Scheme 4 Formation of complexes 3a,b.

Scheme 5 Synthesis of complex 3c.

Fig. 1 ORTEP-type view of the cation of complex 3c. Hydrogen atoms, except those of the BH₃ unit, have been omitted for clarity (ellipsoids are drawn at 30% probability). Selected bonds (Å) and angles (°): Pt1–H1b 1.96(5), Pt1–C5 2.045(5), B1–H1b 1.03(2); Pt1–H1b–B1 147.48(485), C1–Pt1–C12 168.38(19).

Variable temperature NMR spectroscopy was used to study the dynamic behaviour due to exchange between bridging and terminal BH protons. The resonance for the BH₃ protons collapses into the baseline at ca. 223 K. Upon cooling to 203 K, a new signal of relative integral 2 appears at 2.47 ppm, in the expected region for terminal BH protons. Nevertheless, at this temperature, the signal corresponding to the Pt–H–B proton is not discernible.¹⁴ Further cooling to 183 K provided evidence for a very broad resonance at ca. −4 ppm (approx. integral value of 1), with the terminal BH protons resonating at 2.44 ppm. With respect to the ¹¹B NMR spectra, a very broad signal centred at δ −12.2 is detected at this temperature.

For comparison purposes, we have analysed the interaction of C₆H₅N·BH₃ with the hydrogenated form of complex 1, the hydride derivative [PtH(I^tBu)₂][BAr^F], 2.¹⁵ No evidence of interaction between 2 and C₆H₅N·BH₃ is observed at 298 K. At this temperature, the BH₃ protons resonate at δ 2.49, whereas the platinum-hydride signal appears at δ −25.47 exhibiting a J_Pt,H of 2550 Hz, only marginally different from that of complex 2 in the absence of C₆H₅N·BH₃ (J_Pt,H = 2564 Hz).¹⁵ However, the ¹H NMR spectra at temperatures below 233 K indicate the presence of a new species, 4 (Scheme 6), coexisting with complex 2, in a 0.3 to 1 ratio (4 : 2). This compound is characterised by a signal in the hydride region at −21.85 ppm showing a reduced coupling constant with ¹⁹⁵Pt (J_Pt,H = 1920 Hz) and another broad signal at 0.28 ppm (3H relative integral) that sharpens upon ¹¹B decoupling. As the temperature decreases, the concentration of 4 increases at the expense of 2, reaching a maximum at 188 K (4 : 2 ratio, ca. 4 : 1). The ¹¹B{¹H} NMR spectra at all temperatures exhibit a single very broad signal at −12.3 ppm that does not show splitting upon coupling to ¹H below 208 K. Interestingly, even at 188 K the BH₃ group still shows fast exchange between terminal and bridging hydrogens. The different behaviour of compounds 1 and 2 toward the interaction with C₆H₅N·BH₃ can be easily rationalised in terms of the different steric protection that the cyclometalated I^tBu ligand exerts on the platinum atom compared to its non-cyclometalated form. When the I^tBu ligand is cyclometalated the ^tBu group is tilted¹⁶ away from the metal centre favouring the interaction with amine-boranes.

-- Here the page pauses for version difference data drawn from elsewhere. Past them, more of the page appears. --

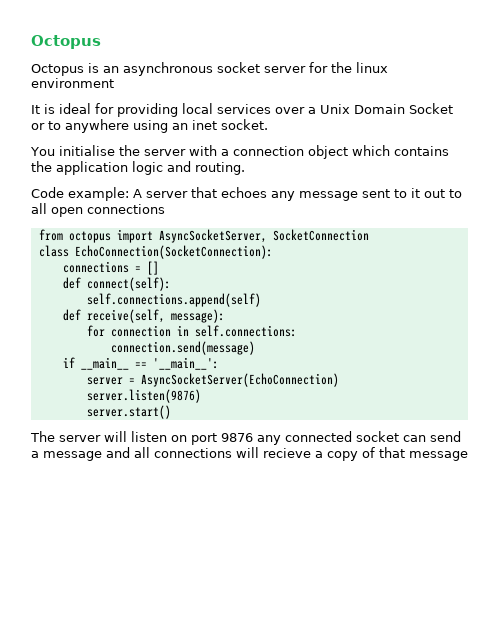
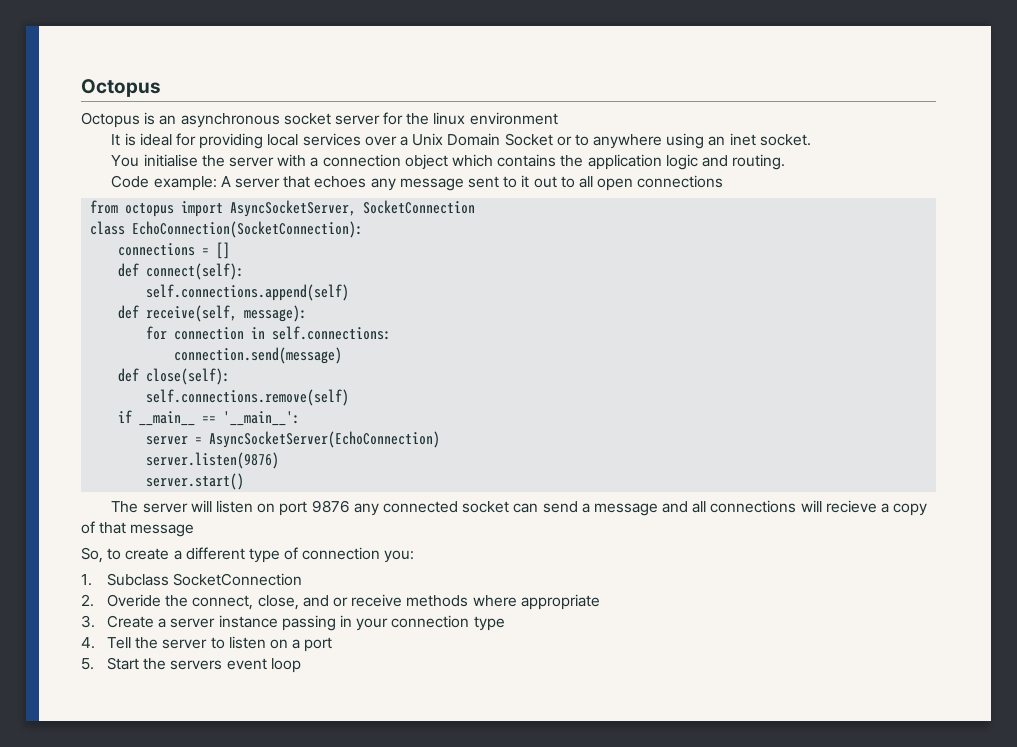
+ def close(self):
+ self.connections.remove(self)
+ So, to create a different type of connection you:
+ 1. Subclass SocketConnection
+ 2. Overide the connect, close, and or receive methods where appropriate
+ 3. Create a server instance passing in your connection type
+ 4. Tell the server to listen on a port
+ 5. Start the servers event loop

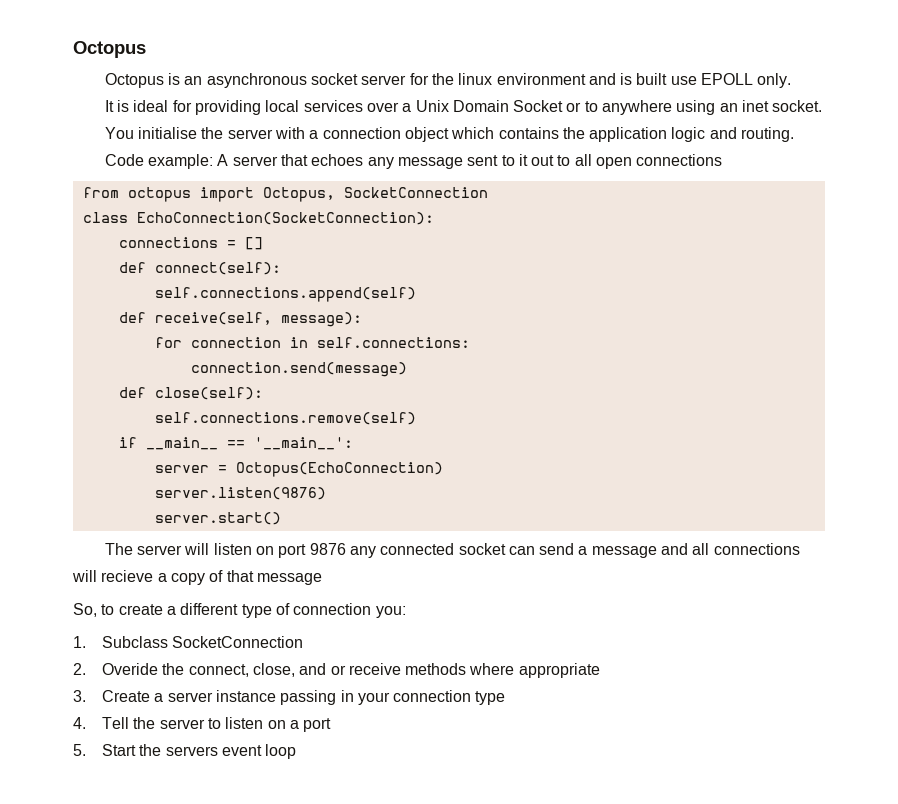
- Octopus is an asynchronous socket server for the linux environment
+ Octopus is an asynchronous socket server for the linux environment and is built use EPOLL only.
- from octopus import AsyncSocketServer, SocketConnection
+ from octopus import Octopus, SocketConnection
- server = AsyncSocketServer(EchoConnection)
+ server = Octopus(EchoConnection)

Scheme 6 Equilibrium between complexes 2 and 4 in the presence of C₆H₅N·BH₃.

Once the amine-borane binds the metal in a Shimoi-type fashion, dehydrogenation leading to amino-boranes, NR₂–BH₂, takes place through a mechanism that involves the intermediacy of boronium cations (NHR₂)₂BH₂⁺ and the neutral platinum hydride [PtH(I^tBu′)(I^tBu)], 5.⁷ It must be noted that we have not observed an interaction between complex 1 and amino-borane NMe₂BH₂ (either using cyclic dimer [NMe₂BH₂]₂ as a precursor¹⁷ or during monitoring the dehydrogenation reaction of 1 and NMe₂H·BH₃ at 0 °C).⁷ At this point, we do not have further information on the mechanism by which the amino-borane is converted into diaminoboranes and the role of complex 1 in the process.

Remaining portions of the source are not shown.